All records below must be reproduced exactly, although any pictures they contain are to be omitted.
*** Information Section Begins ***
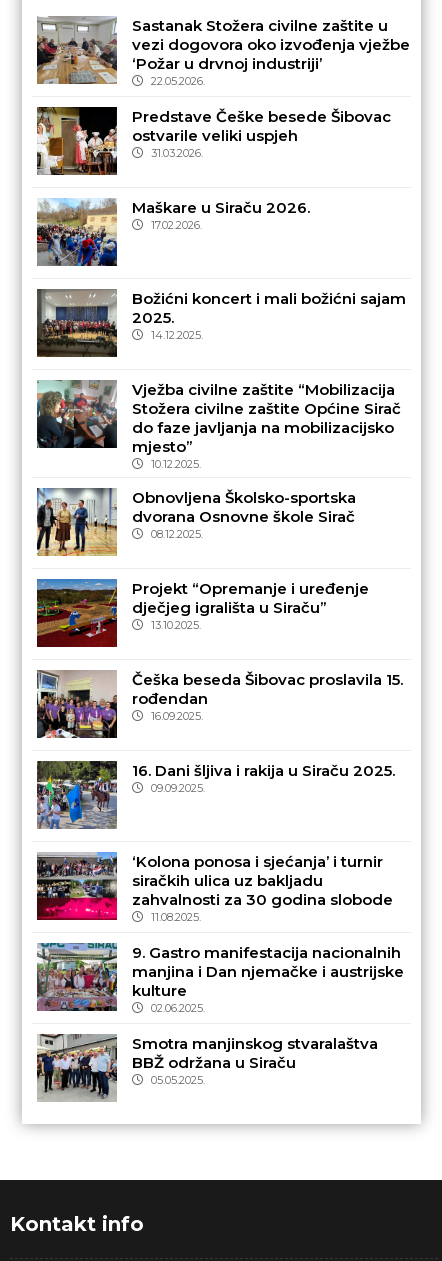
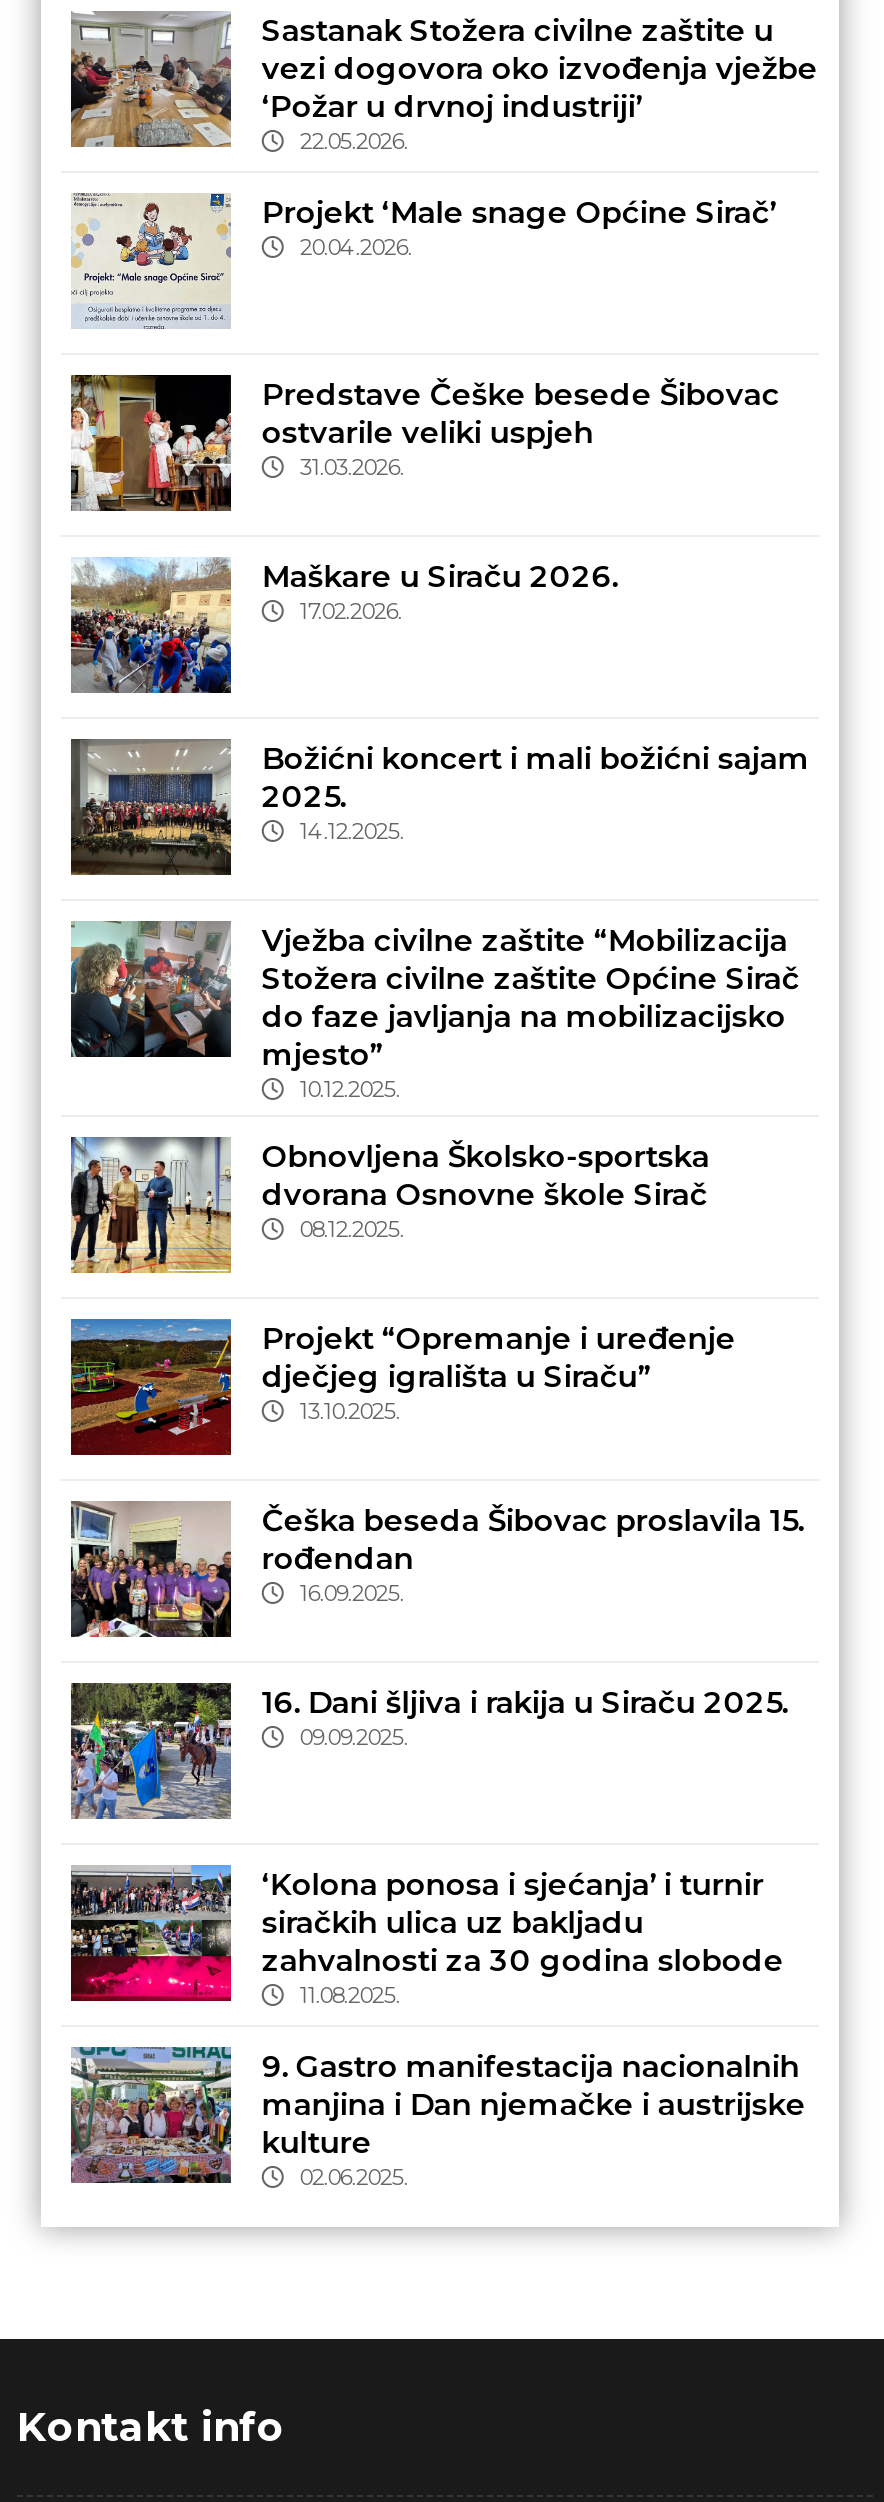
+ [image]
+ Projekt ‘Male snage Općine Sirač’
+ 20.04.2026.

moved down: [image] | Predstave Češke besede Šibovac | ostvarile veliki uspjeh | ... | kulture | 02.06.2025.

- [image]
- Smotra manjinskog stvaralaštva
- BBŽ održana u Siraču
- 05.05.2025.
*** Information Section Ends ***
Completed task
+ [image]
+ Projekt ‘Male snage Općine Sirač’
+ 20.04.2026.

moved down: [image] | Predstave Češke besede Šibovac | ostvarile veliki uspjeh | ... | kulture | 02.06.2025.

- [image]
- Smotra manjinskog stvaralaštva
- BBŽ održana u Siraču
- 05.05.2025.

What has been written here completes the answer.